- What the task asks
Here is the task for the records below: repeat exactly the lines from the one with "humidity, 09:00: none -> 79.5" to the one with "humidity, 11:00: none -> 79.2", both included, and nothing else.

--- Dataset entries Enclosed Below ---

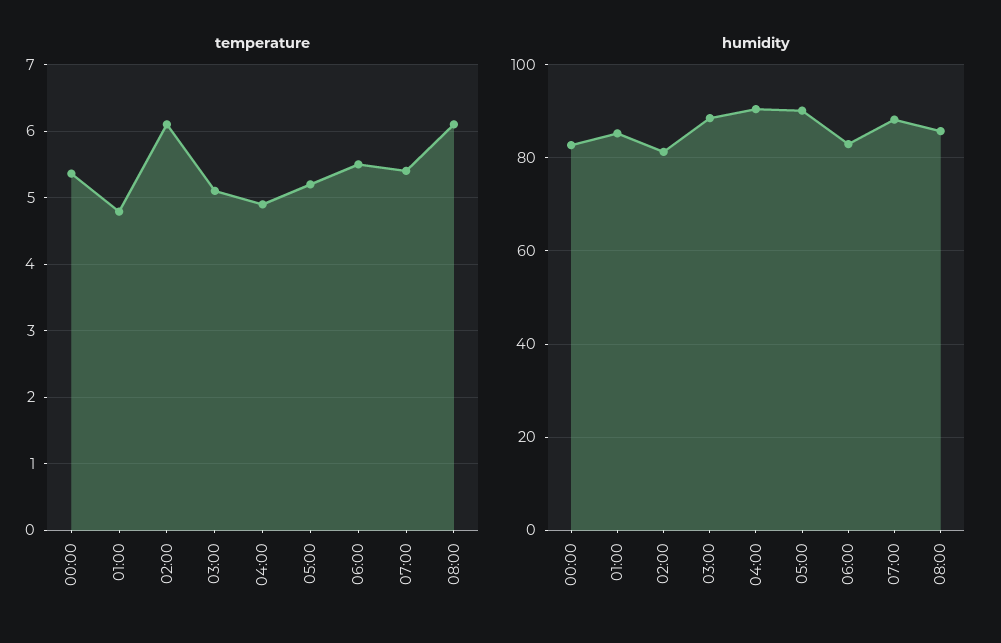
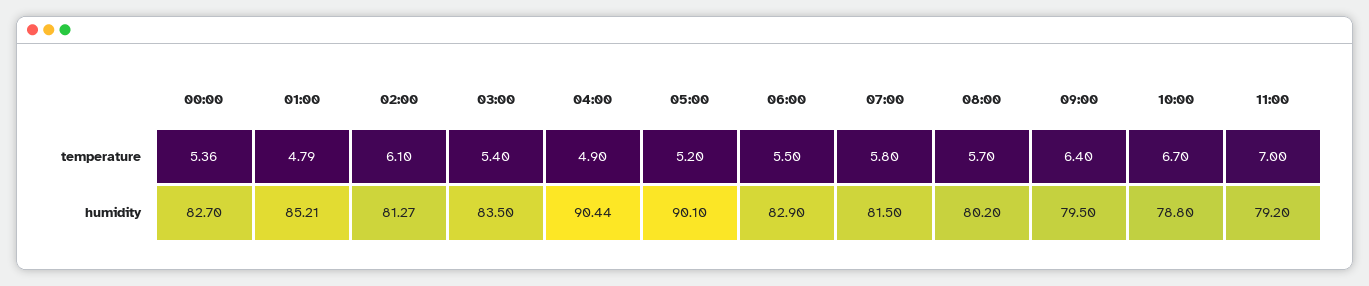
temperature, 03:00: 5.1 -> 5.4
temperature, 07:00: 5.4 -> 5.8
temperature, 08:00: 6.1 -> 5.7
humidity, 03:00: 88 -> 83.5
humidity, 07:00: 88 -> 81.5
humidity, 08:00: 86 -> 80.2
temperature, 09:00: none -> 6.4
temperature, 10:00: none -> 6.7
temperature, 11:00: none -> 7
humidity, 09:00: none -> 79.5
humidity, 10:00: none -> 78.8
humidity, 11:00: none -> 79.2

--- End of Enclosed Dataset entries ---
--- Dataset entries Enclosed Below ---

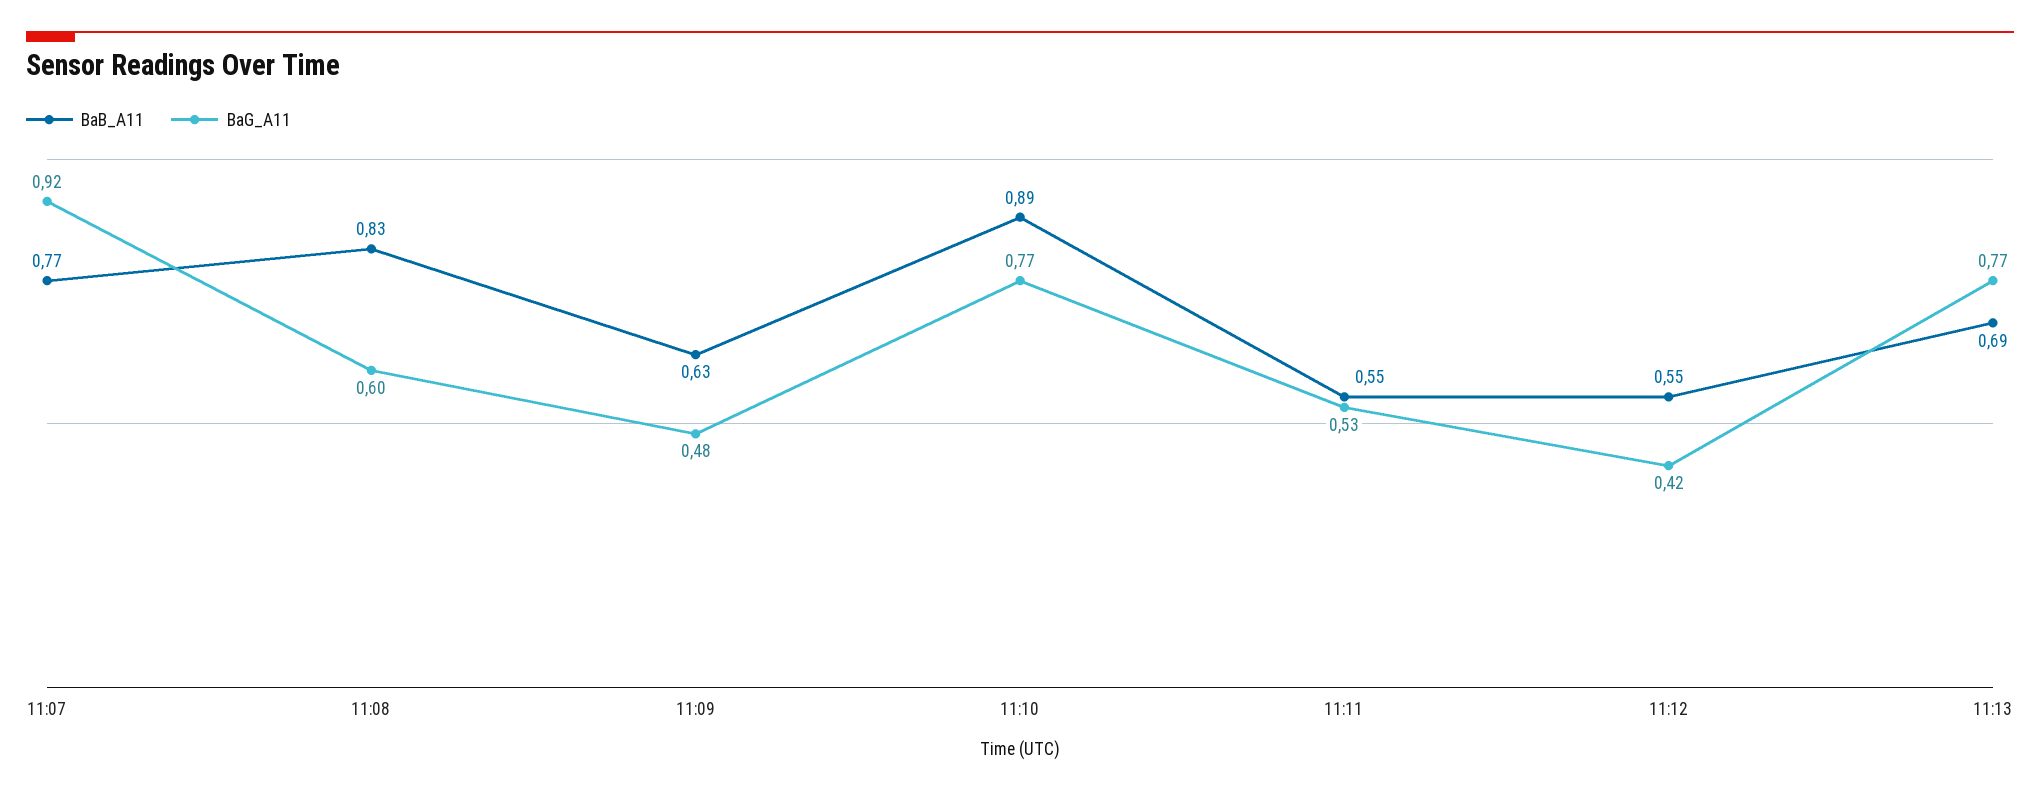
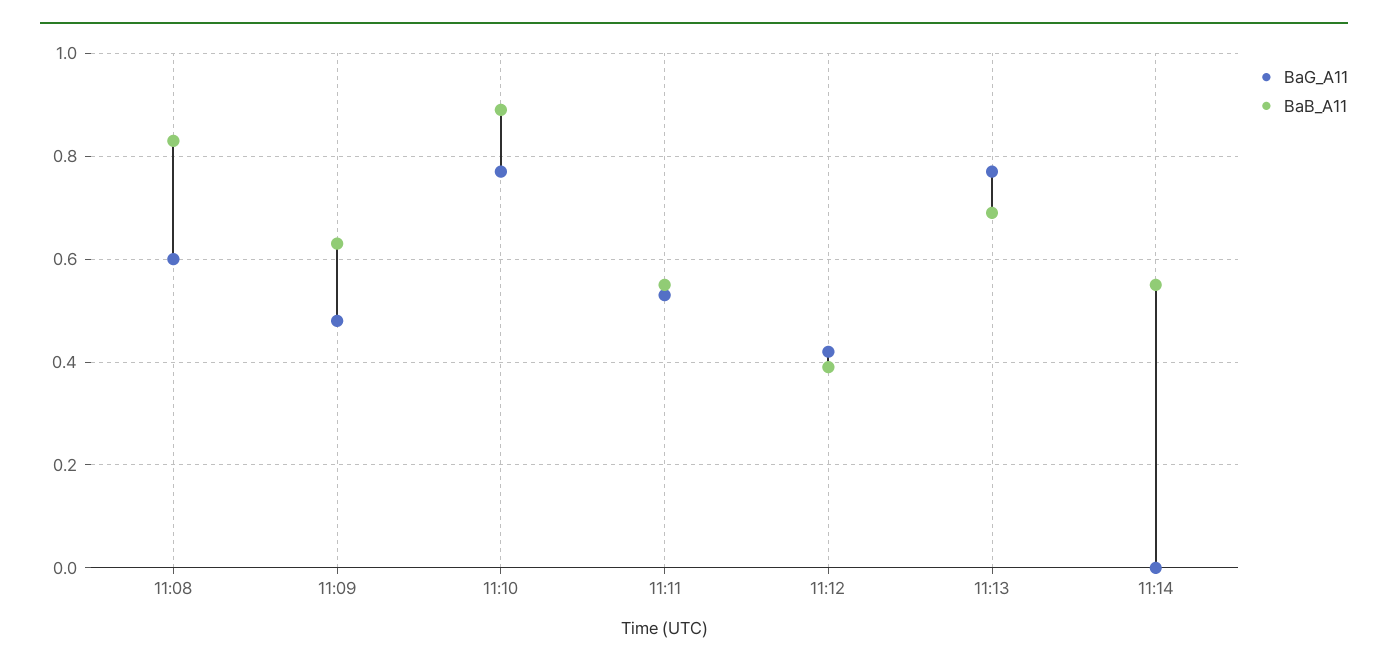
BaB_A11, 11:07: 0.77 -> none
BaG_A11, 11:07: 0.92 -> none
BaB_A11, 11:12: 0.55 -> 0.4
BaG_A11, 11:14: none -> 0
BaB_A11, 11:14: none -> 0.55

--- End of Enclosed Dataset entries ---

- Output of the exercise
humidity, 09:00: none -> 79.5
humidity, 10:00: none -> 78.8
humidity, 11:00: none -> 79.2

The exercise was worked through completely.